How to complete this task -
What is needed is a word-for-word transcript of the listing, free of pictures.

The records -
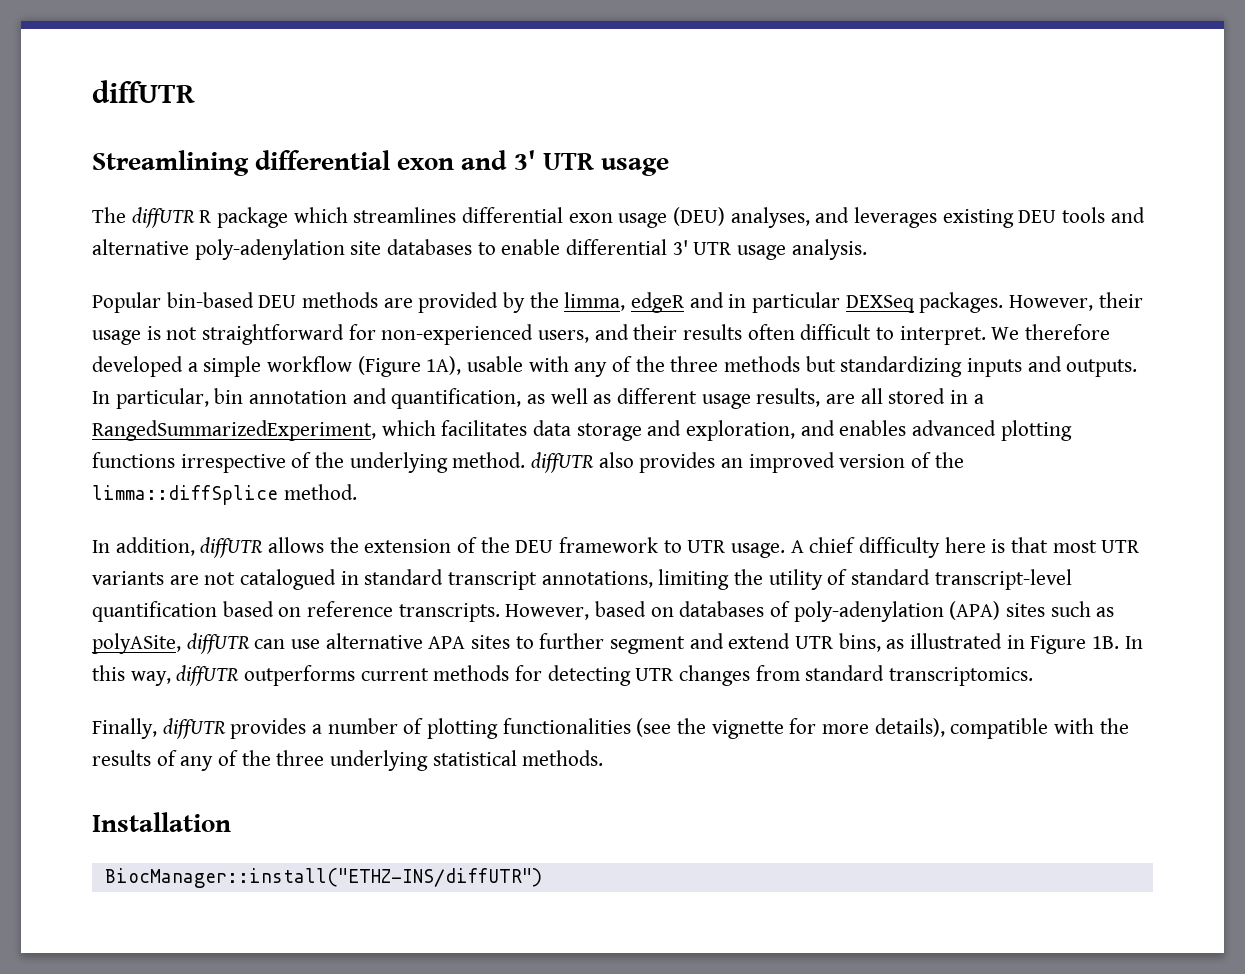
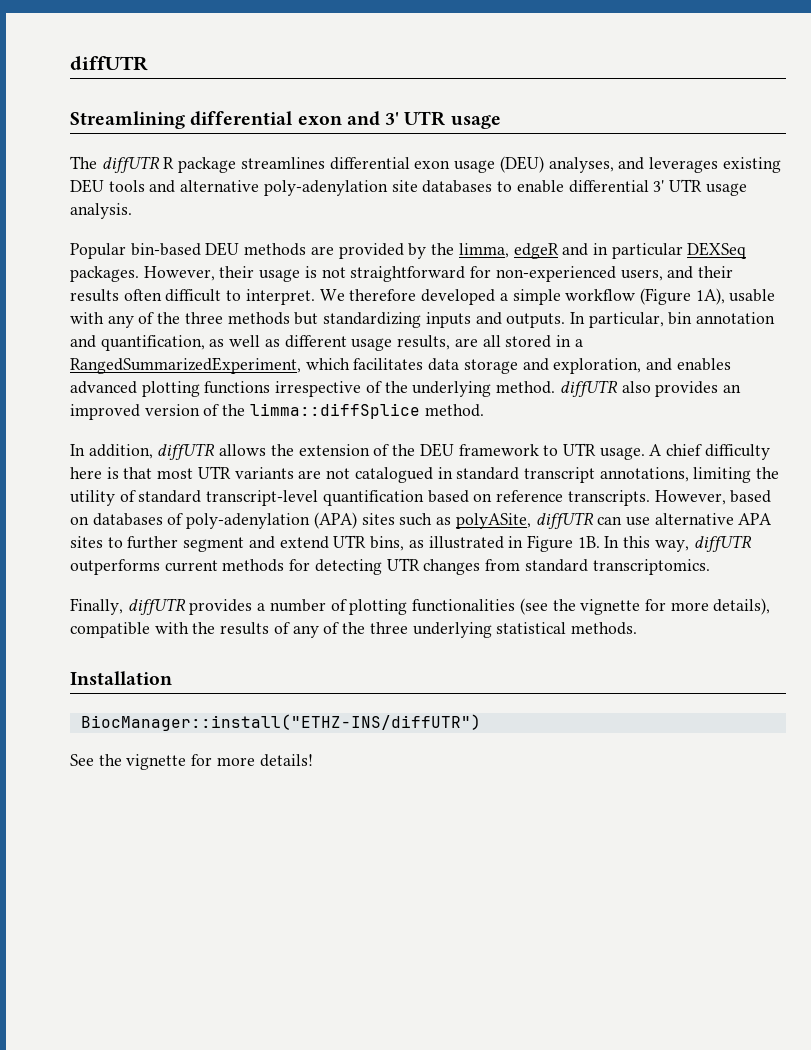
[293,207,348,223] which -> (237, 165) none
(542, 878) none -> [70,754,313,770] // See the vignette for more details!

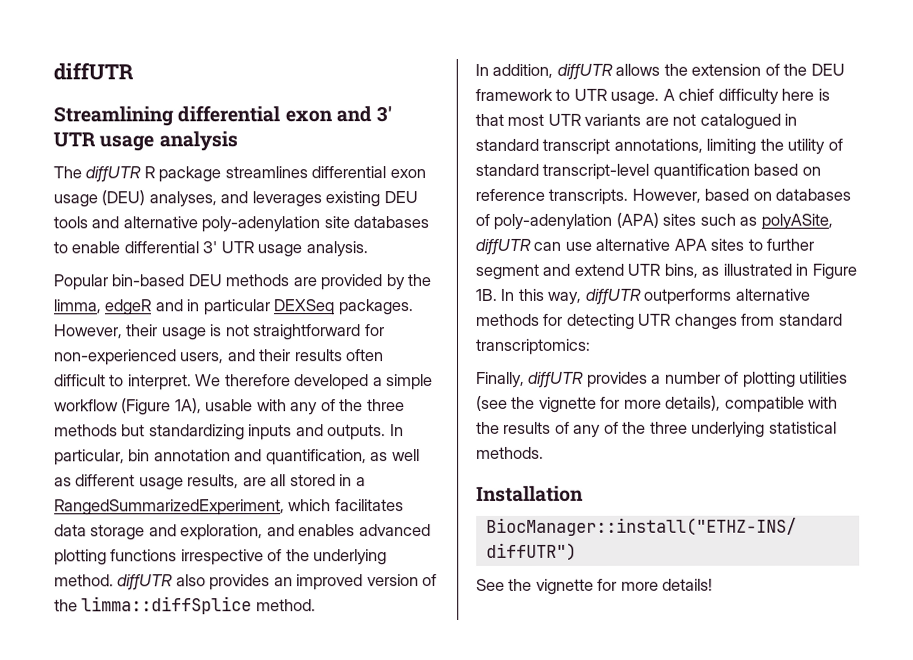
(501, 122) none -> [158,131,238,152] analysis
[164,560,218,572] current -> [734,288,810,301] alternative
[592,559,710,575] transcriptomics. -> [476,338,591,355] transcriptomics:
[412,599,516,612] functionalities -> [799,371,849,384] utilities

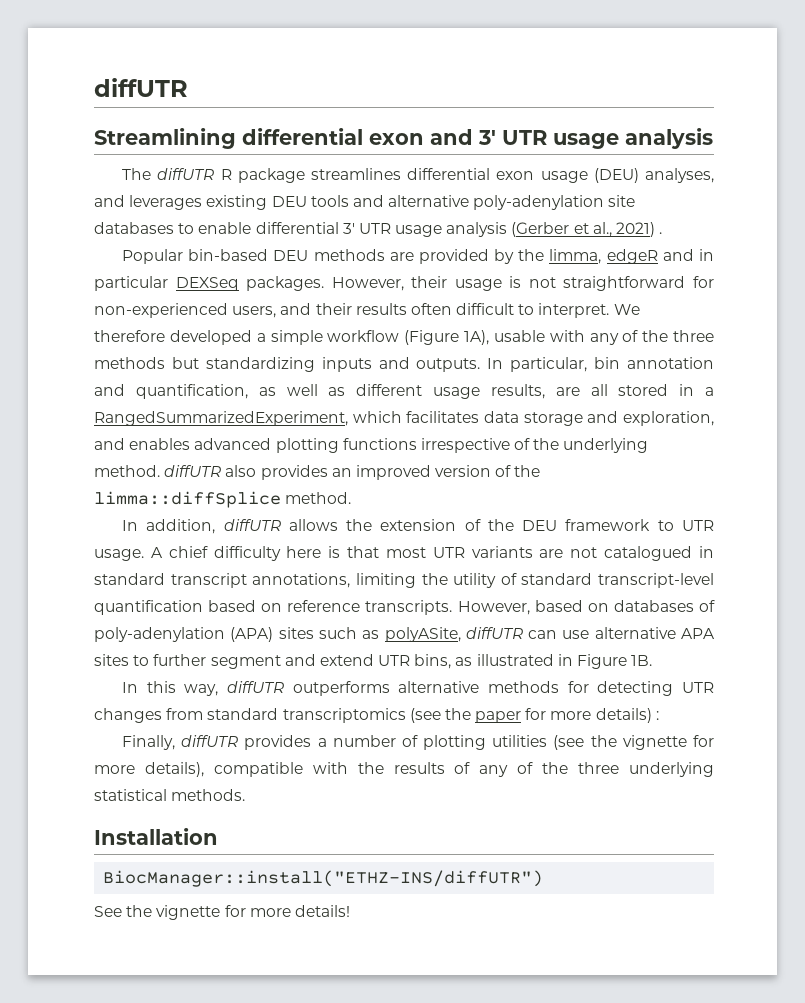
[305,241,368,258] analysis. -> [446,222,663,237] analysis (Gerber et al., 2021) .
(497, 294) none -> (653, 660) //
[476,338,591,355] transcriptomics: -> [282,708,659,723] transcriptomics (see the paper for more details) :

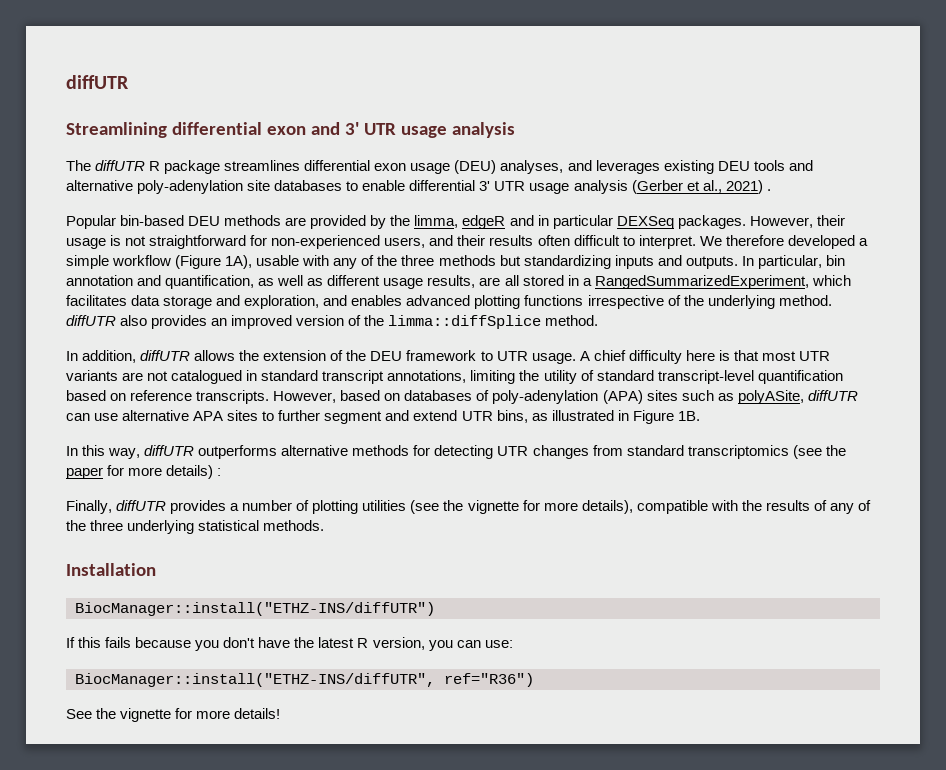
(544, 878) none -> [66,637,513,651] [75,673,534,687] // If this fails because you don't have the latest R version, you can use: // BiocManager::install("ETHZ-INS/diffUTR", ref="R36")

Result for this exercise -
[293,207,348,223] which -> (237, 165) none
(542, 878) none -> [70,754,313,770] // See the vignette for more details!

(501, 122) none -> [158,131,238,152] analysis
[164,560,218,572] current -> [734,288,810,301] alternative
[592,559,710,575] transcriptomics. -> [476,338,591,355] transcriptomics:
[412,599,516,612] functionalities -> [799,371,849,384] utilities

[305,241,368,258] analysis. -> [446,222,663,237] analysis (Gerber et al., 2021) .
(497, 294) none -> (653, 660) //
[476,338,591,355] transcriptomics: -> [282,708,659,723] transcriptomics (see the paper for more details) :

(544, 878) none -> [66,637,513,651] [75,673,534,687] // If this fails because you don't have the latest R version, you can use: // BiocManager::install("ETHZ-INS/diffUTR", ref="R36")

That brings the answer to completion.